OPDV's public awareness campaign, "Survivor Voices, Survivor Choices" "recognizes that first person narratives are integral to New York's efforts to move toward more survivor-centered services and provides a platform for survivor stories on Facebook and Instagram. Survivors who would like to share their stories can do so by contacting [email protected]. Contributors can share their stories – about red flags, experiencing abuse, how they escaped, where they found support and how they are healing – to provide insight for prevention, as well as hope. Personal stories also help educate the public.

New Yorkers are encouraged to wear purple for Domestic Violence Awareness Day, share photos and tag them with #PurpleThursday, #DVAM2020, #DomesticViolenceAwarenessMonth #NYGoesPurple4DV.

Cuomo also declared October as Domestic Violence Awareness Month in New York, announcing New Yorkers' “unequivocal support to victims of domestic violence and the public and private organizations that support them, while sending a clear message to abusers that such crimes will never be tolerated.”

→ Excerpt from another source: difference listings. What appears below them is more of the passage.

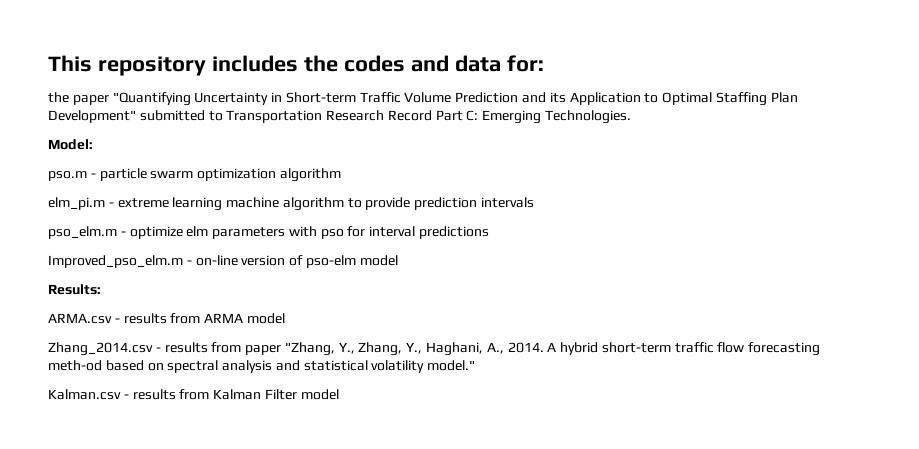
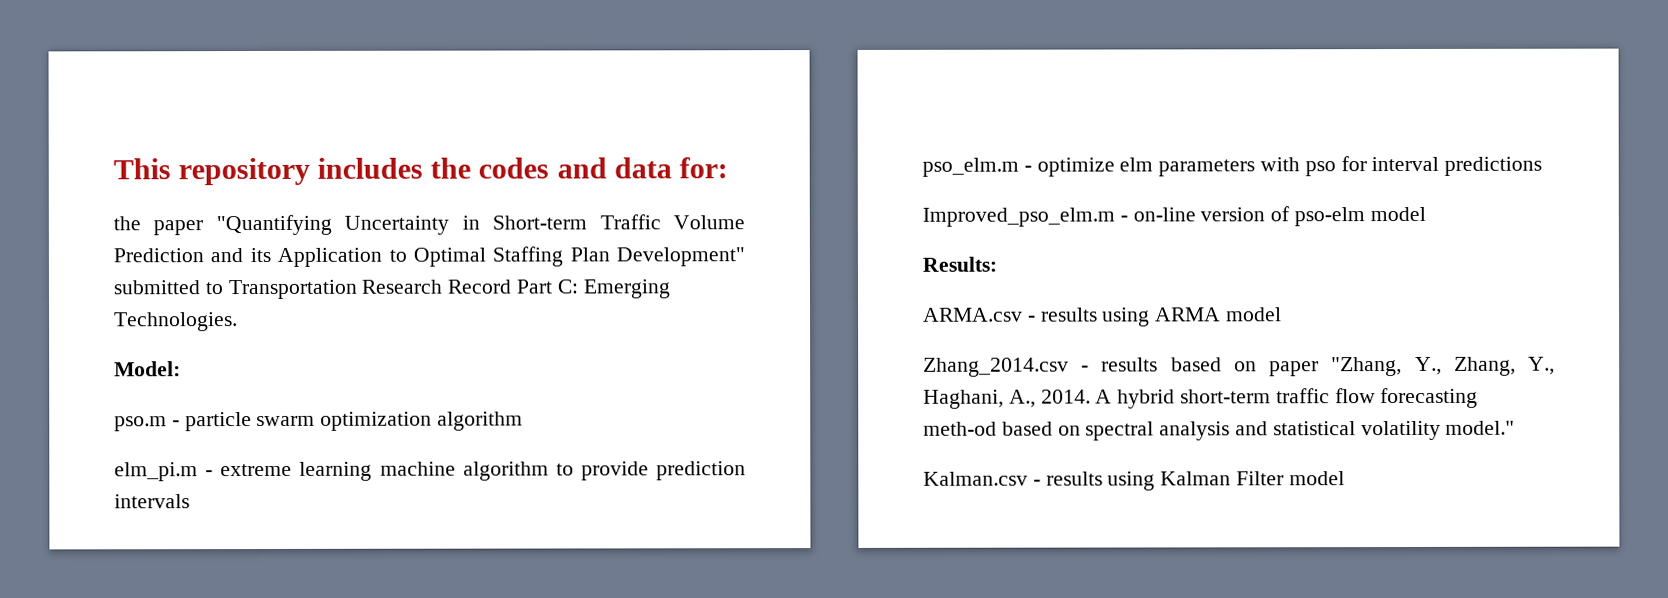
[170,313,201,324] from -> [1102,307,1151,327] using
[211,342,242,353] from -> [1170,357,1257,372] based on
[179,389,210,400] from -> [1107,471,1156,491] using

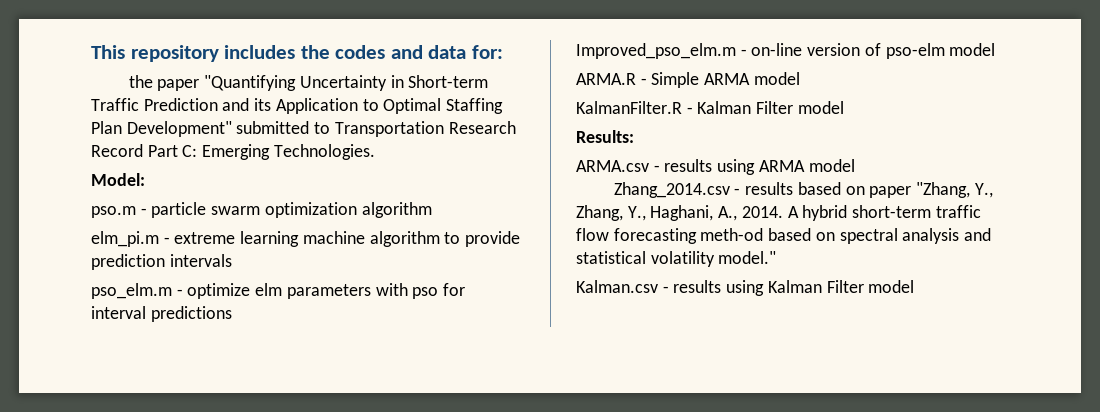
[673,215,746,230] Volume -> (139, 104) none
(1426, 214) none -> [576,72,800,88] [576,101,844,114] // ARMA.R - Simple ARMA model // KalmanFilter.R - Kalman Filter model

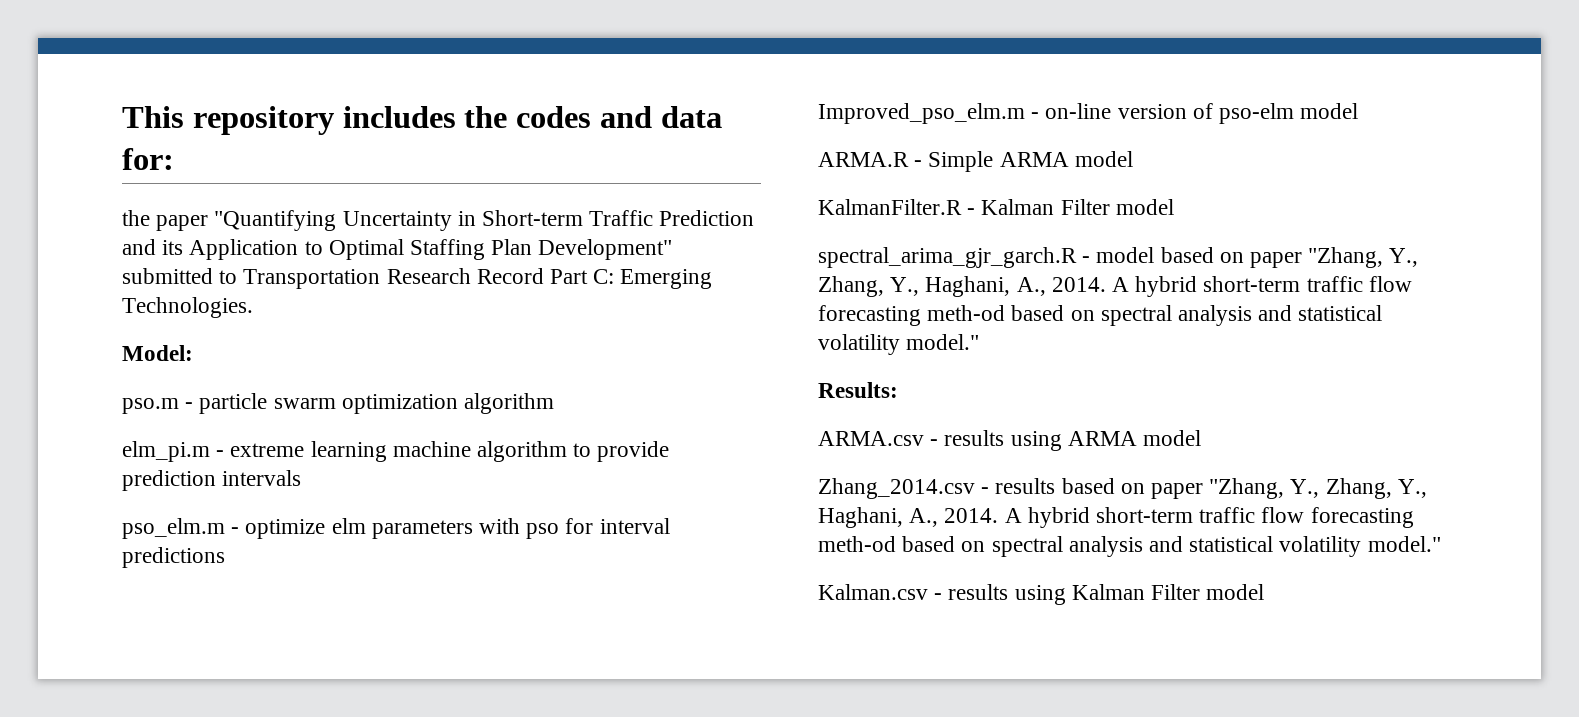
(844, 107) none -> [818,247,1419,268] [818,276,1412,297] [818,305,1383,326] [818,334,980,355] // spectral_arima_gjr_garch.R - model based on paper "Zhang, Y., Zhang, Y., Haghani, A., 2014. A hybrid short-term traffic flow forecasting meth-od based on spectral analysis and statistical volatility model."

In addition to actions taken during Domestic Violence Awareness Month, New York has acted to ensure that victims, survivors and families receive the support and services they need. That includes expanding the definition of domestic violence so more people can access services, allowing victims and survivors to seek compensation for economic damages and hold offenders accountable, and allowing those affected by domestic violence to terminate a lease without an order of protection.

New York state's domestic and sexual violence hotline can be reached at 1-800-942-6906, or text 844-997-2121, or chat @opdv.ny.gov. For a listing of domestic violence hotlines by county, go to the New York State Domestic Violence Directory. The Office of Victim Services also funds a network of more than 200 community-based programs that support victims of crime and their families.